Reputation: 45408
I have some Java (5.0) code that constructs a DOM from various (cached) data sources, then removes certain element nodes that are not required, then serializes the result into an XML string using:
// Serialize DOM back into a string
Writer out = new StringWriter();
Transformer tf = TransformerFactory.newInstance().newTransformer();
tf.setOutputProperty(OutputKeys.OMIT_XML_DECLARATION, "yes");
tf.setOutputProperty(OutputKeys.ENCODING, "UTF-8");
tf.setOutputProperty(OutputKeys.INDENT, "no");
tf.transform(new DOMSource(doc), new StreamResult(out));
return out.toString();
However, since I'm removing several element nodes, I end up with a lot of extra whitespace in the final serialized document.

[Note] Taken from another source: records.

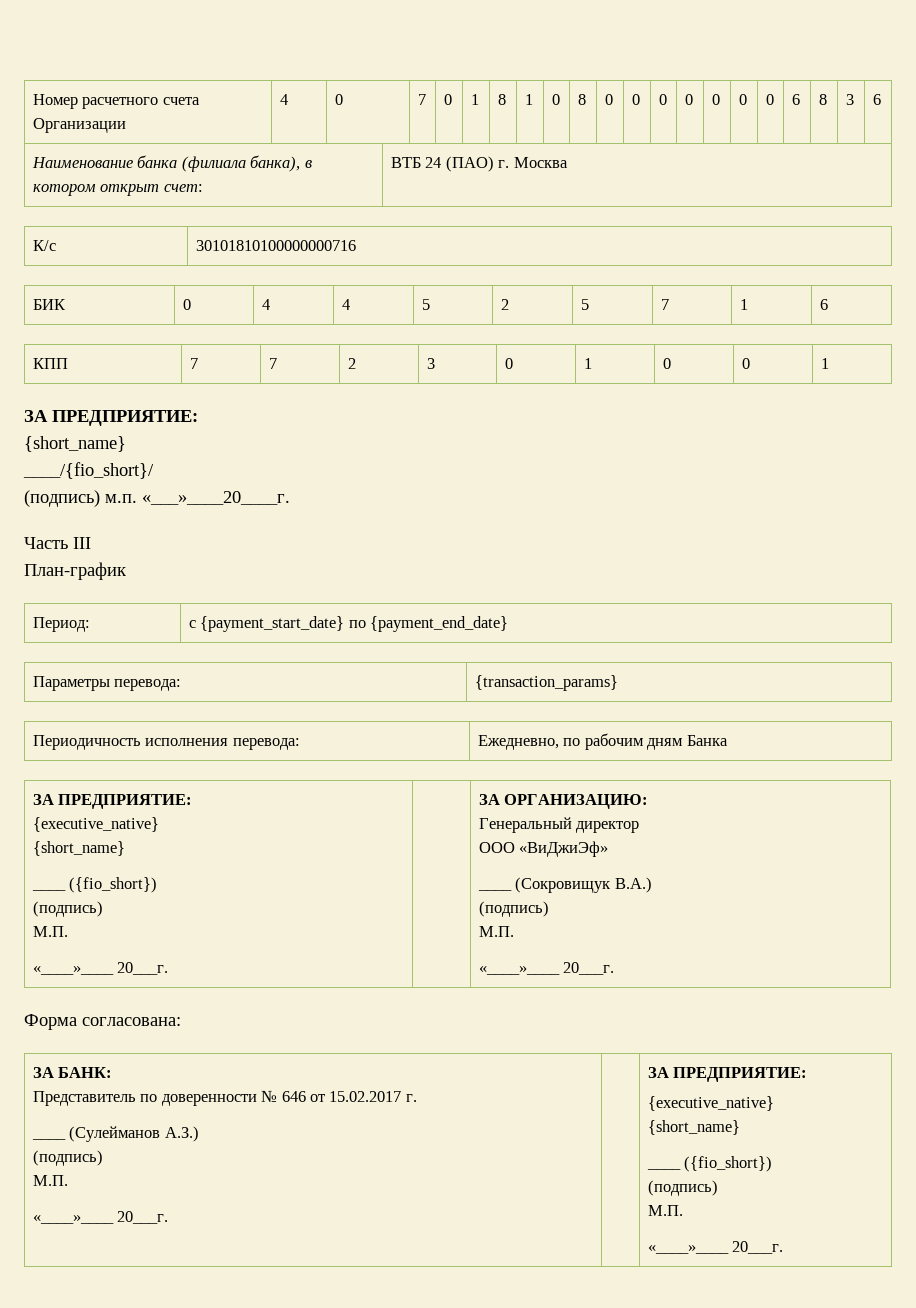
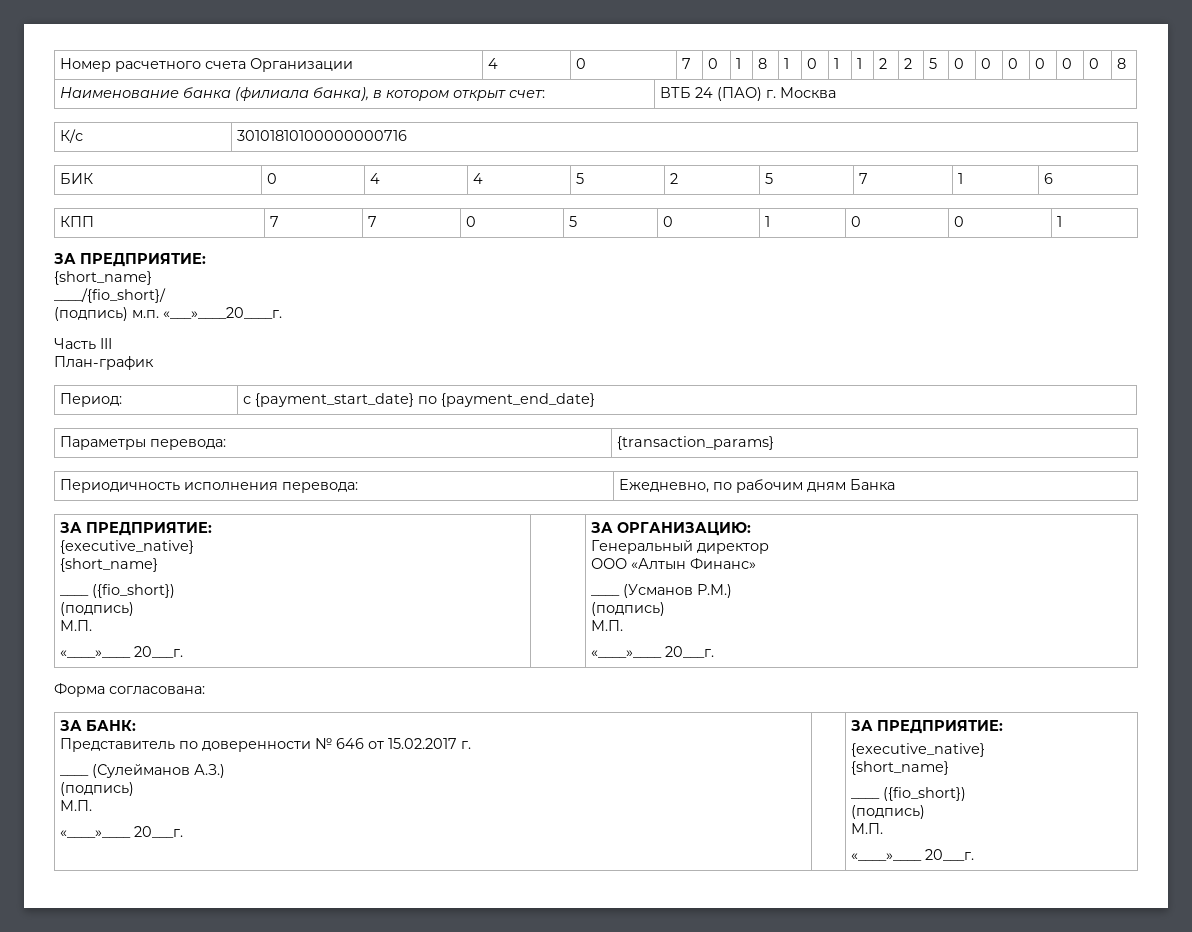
- Номер расчетного счета Организации | 4 | 0 | 7 | 0 | 1 | 8 | 1 | 0 | 8 | 0 | 0 | 0 | 0 | 0 | 0 | 0 | 6 | 8 | 3 | 6
+ Номер расчетного счета Организации | 4 | 0 | 7 | 0 | 1 | 8 | 1 | 0 | 1 | 1 | 2 | 2 | 5 | 0 | 0 | 0 | 0 | 0 | 0 | 8
- КПП | 7 | 7 | 2 | 3 | 0 | 1 | 0 | 0 | 1
+ КПП | 7 | 7 | 0 | 5 | 0 | 1 | 0 | 0 | 1
  Периодичность исполнения перевода: | Ежедневно, по рабочим дням Банка
  ЗА ПРЕДПРИЯТИЕ:
  {executive_native}
  {short_name}
  ____ ({fio_short})
  (подпись)
  М.П.
  «____»____ 20___г. | | ЗА ОРГАНИЗАЦИЮ:
  Генеральный директор
- ООО «ВиДжиЭф»
- ____ (Сокровищук В.А.)
+ ООО «Алтын Финанс»
+ ____ (Усманов Р.М.)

Is there a simple way to remove/collapse the extraneous whitespace from the DOM before (or while) it's serialized into a String?
Upvotes: 19
Views: 44844
Reputation: 28101
I did it like this
private static final Pattern WHITESPACE_PATTERN = Pattern.compile("\\s*", Pattern.DOTALL);
private void removeWhitespace(Document doc) {
LinkedList<NodeList> stack = new LinkedList<>();
stack.add(doc.getDocumentElement().getChildNodes());
while (!stack.isEmpty()) {
NodeList nodeList = stack.removeFirst();
for (int i = nodeList.getLength() - 1; i >= 0; --i) {
Node node = nodeList.item(i);
if (node.getNodeType() == Node.TEXT_NODE) {
if (WHITESPACE_PATTERN.matcher(node.getTextContent()).matches()) {
node.getParentNode().removeChild(node);
}
} else if (node.getNodeType() == Node.ELEMENT_NODE) {
stack.add(node.getChildNodes());
}
}
}
}
Upvotes: 0
Reputation: 1
The following code works:
public String getSoapXmlFormatted(String pXml) {
try {
if (pXml != null) {
DocumentBuilderFactory tDbFactory = DocumentBuilderFactory
.newInstance();
DocumentBuilder tDBuilder;
tDBuilder = tDbFactory.newDocumentBuilder();
Document tDoc = tDBuilder.parse(new InputSource(
new StringReader(pXml)));
removeWhitespaces(tDoc);
final DOMImplementationRegistry tRegistry = DOMImplementationRegistry
.newInstance();
final DOMImplementationLS tImpl = (DOMImplementationLS) tRegistry
.getDOMImplementation("LS");
final LSSerializer tWriter = tImpl.createLSSerializer();
tWriter.getDomConfig().setParameter("format-pretty-print",
Boolean.FALSE);
tWriter.getDomConfig().setParameter(
"element-content-whitespace", Boolean.TRUE);
pXml = tWriter.writeToString(tDoc);
}
} catch (RuntimeException | ParserConfigurationException | SAXException
| IOException | ClassNotFoundException | InstantiationException
| IllegalAccessException tE) {
tE.printStackTrace();
}
return pXml;
}
public void removeWhitespaces(Node pRootNode) {
if (pRootNode != null) {
NodeList tList = pRootNode.getChildNodes();
if (tList != null && tList.getLength() > 0) {
ArrayList<Node> tRemoveNodeList = new ArrayList<Node>();
for (int i = 0; i < tList.getLength(); i++) {
Node tChildNode = tList.item(i);
if (tChildNode.getNodeType() == Node.TEXT_NODE) {
if (tChildNode.getTextContent() == null
|| "".equals(tChildNode.getTextContent().trim()))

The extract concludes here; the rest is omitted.